Extracted records -
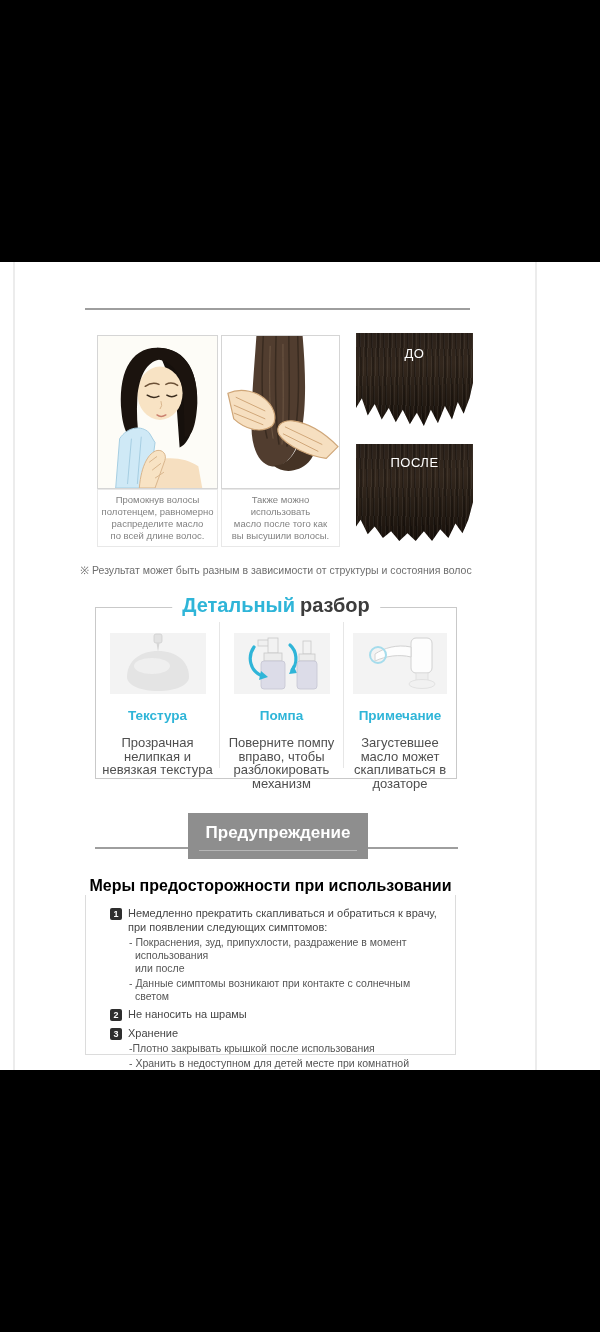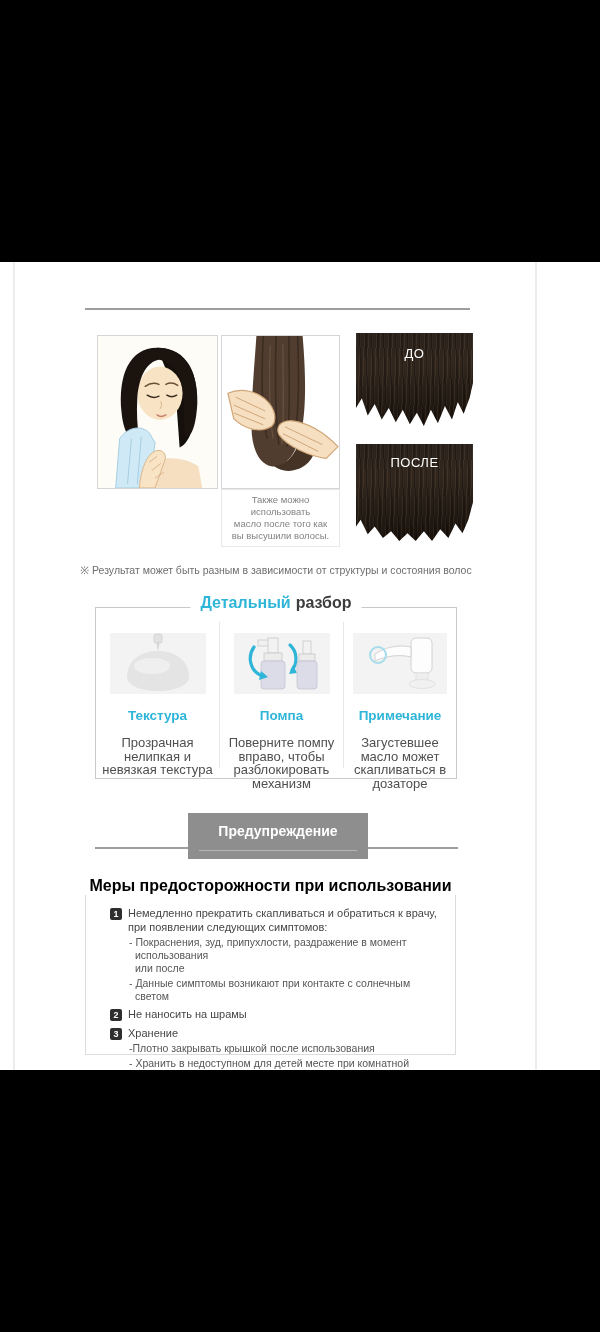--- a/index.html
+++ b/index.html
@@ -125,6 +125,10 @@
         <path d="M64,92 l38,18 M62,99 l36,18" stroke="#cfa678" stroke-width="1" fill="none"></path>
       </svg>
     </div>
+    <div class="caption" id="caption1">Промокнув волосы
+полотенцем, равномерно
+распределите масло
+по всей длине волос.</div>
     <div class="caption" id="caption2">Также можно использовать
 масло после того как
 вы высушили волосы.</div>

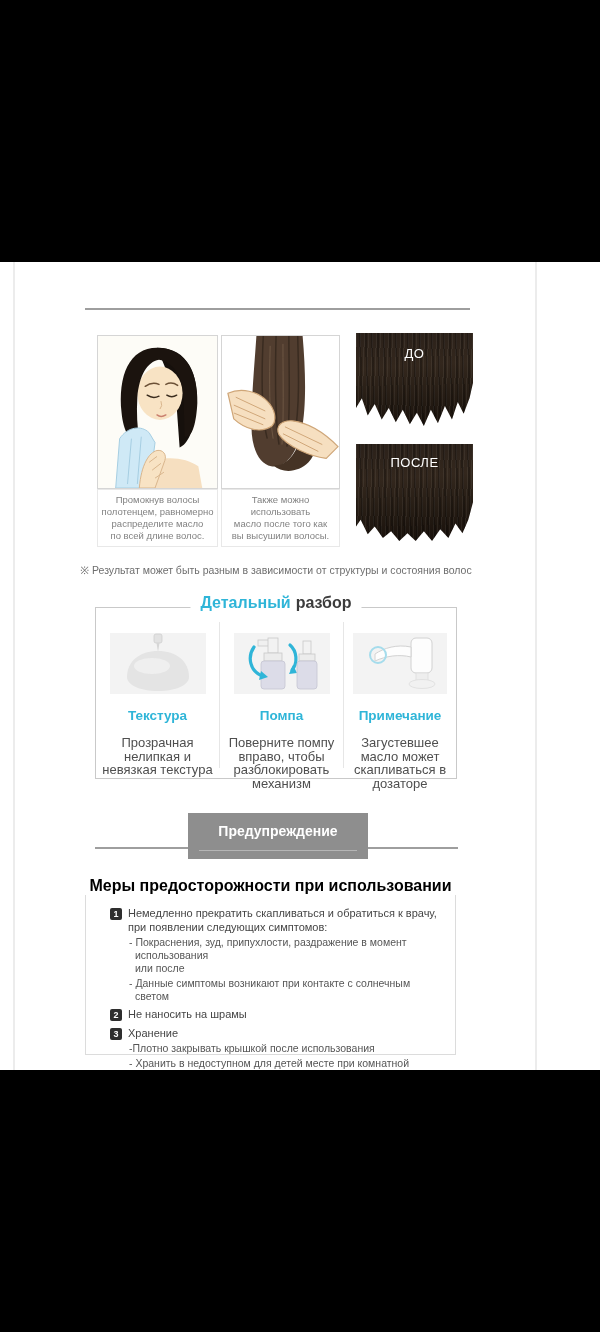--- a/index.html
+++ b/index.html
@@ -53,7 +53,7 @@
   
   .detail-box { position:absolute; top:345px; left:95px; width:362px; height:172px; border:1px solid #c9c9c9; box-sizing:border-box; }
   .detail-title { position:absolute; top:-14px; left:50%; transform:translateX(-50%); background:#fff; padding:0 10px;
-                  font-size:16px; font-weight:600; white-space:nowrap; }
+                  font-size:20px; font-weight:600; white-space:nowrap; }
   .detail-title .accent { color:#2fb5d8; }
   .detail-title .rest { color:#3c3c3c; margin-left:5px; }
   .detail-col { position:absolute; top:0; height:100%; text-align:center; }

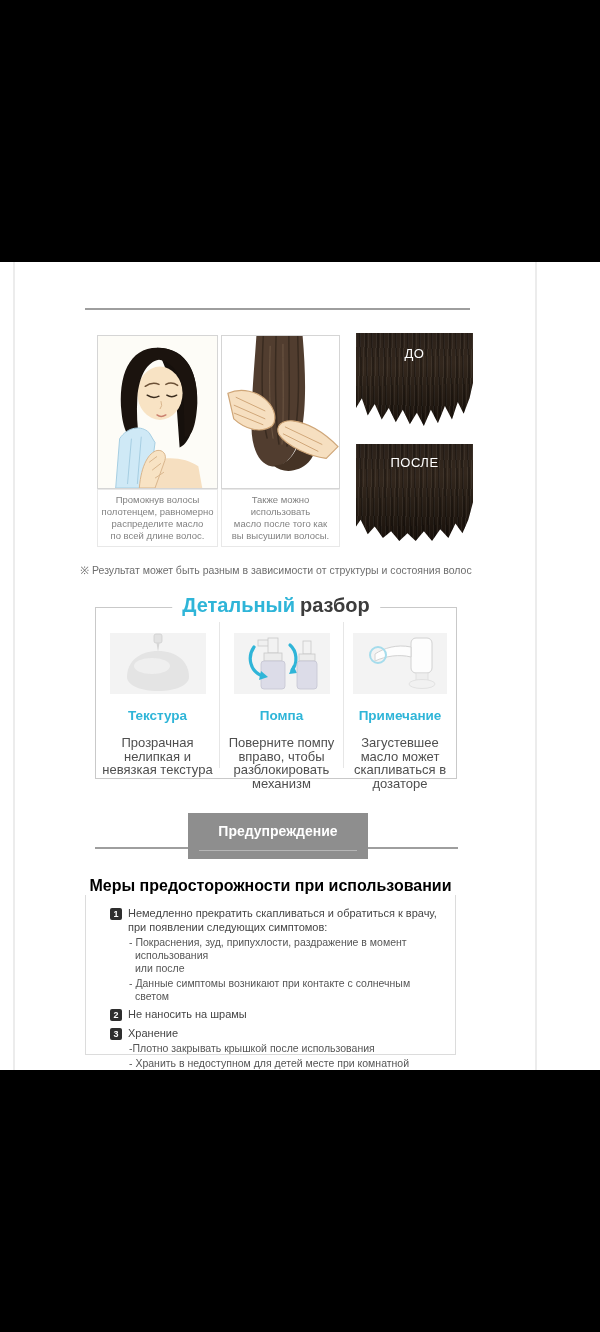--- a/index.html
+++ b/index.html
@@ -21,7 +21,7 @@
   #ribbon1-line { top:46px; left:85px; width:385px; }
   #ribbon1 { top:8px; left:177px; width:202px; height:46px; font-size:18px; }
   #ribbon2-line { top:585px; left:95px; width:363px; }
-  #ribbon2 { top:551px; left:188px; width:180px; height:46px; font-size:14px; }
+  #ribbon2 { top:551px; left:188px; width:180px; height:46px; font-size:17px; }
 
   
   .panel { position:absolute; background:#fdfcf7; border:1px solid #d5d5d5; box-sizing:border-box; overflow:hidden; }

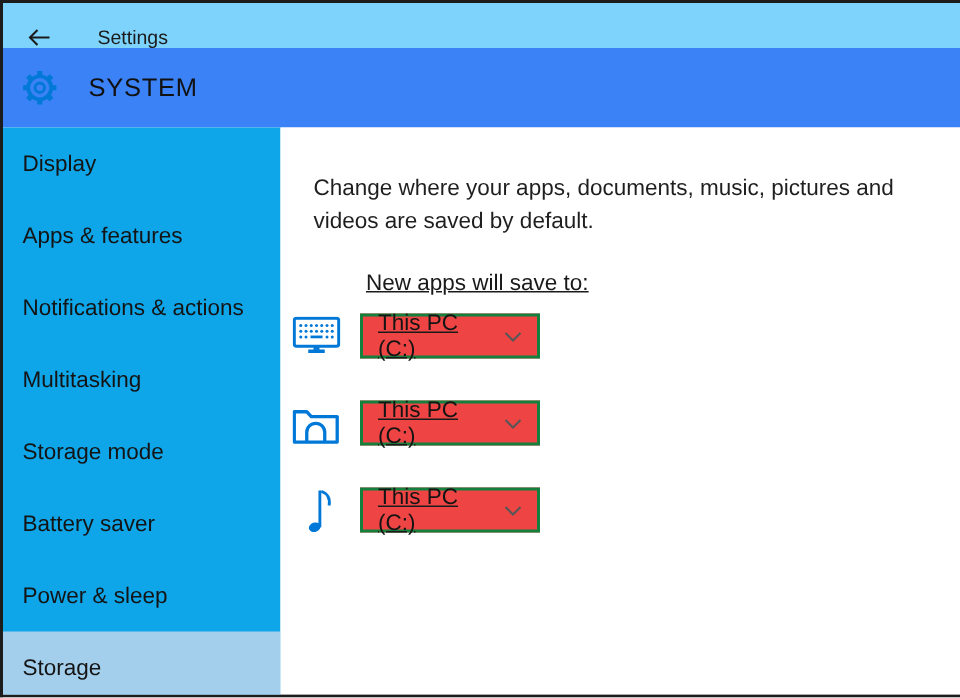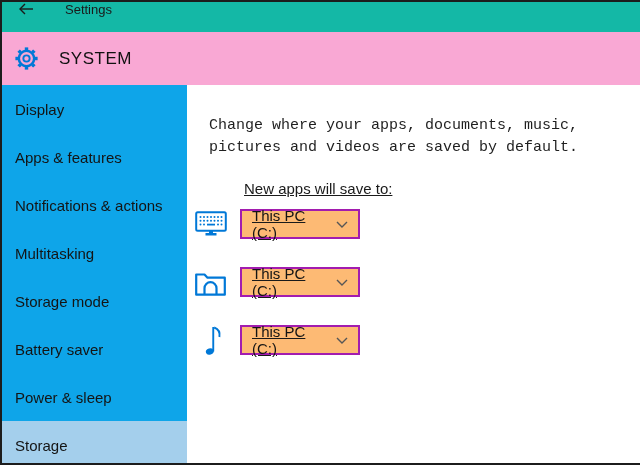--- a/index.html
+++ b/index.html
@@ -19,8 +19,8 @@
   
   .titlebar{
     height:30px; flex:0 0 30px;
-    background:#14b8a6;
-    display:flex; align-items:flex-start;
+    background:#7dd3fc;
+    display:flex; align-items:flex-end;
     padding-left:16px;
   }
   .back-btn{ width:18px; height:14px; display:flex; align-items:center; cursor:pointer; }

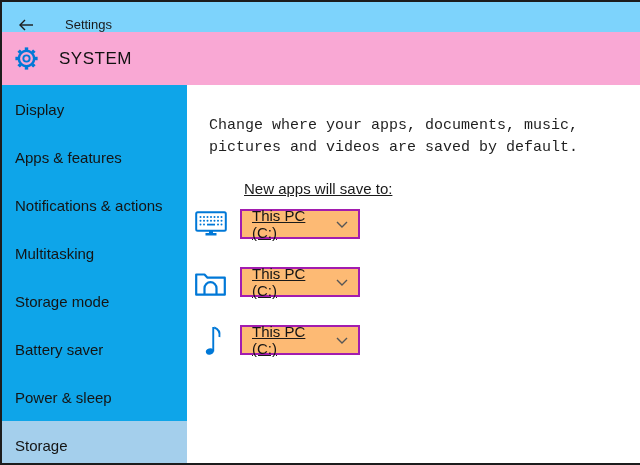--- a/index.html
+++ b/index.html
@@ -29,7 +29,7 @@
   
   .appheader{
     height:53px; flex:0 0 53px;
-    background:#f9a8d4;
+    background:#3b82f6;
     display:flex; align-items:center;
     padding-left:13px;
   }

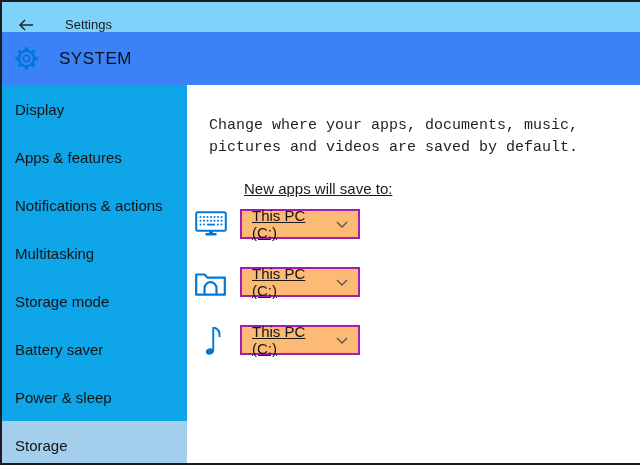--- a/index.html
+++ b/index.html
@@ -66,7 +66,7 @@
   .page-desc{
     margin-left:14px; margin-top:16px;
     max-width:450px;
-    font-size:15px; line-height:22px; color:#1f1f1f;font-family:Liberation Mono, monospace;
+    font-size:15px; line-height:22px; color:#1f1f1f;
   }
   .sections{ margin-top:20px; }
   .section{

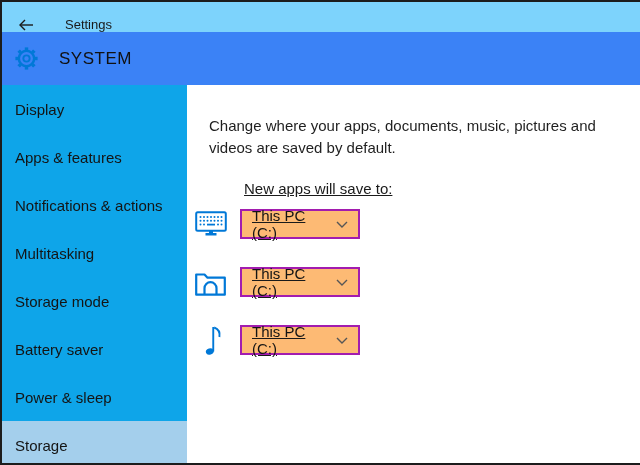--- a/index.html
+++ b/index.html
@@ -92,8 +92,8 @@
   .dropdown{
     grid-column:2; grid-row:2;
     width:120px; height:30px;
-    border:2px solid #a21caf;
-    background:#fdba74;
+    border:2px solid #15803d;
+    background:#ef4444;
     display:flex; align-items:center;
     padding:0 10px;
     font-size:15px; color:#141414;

Problem description - Scan the material above and copy every line that holds the string "items".

Answer box -
-    display:flex; align-items:flex-start;
+    display:flex; align-items:flex-end;
   .back-btn{ width:18px; height:14px; display:flex; align-items:center; cursor:pointer; }
     display:flex; align-items:center;
     display:flex; align-items:center;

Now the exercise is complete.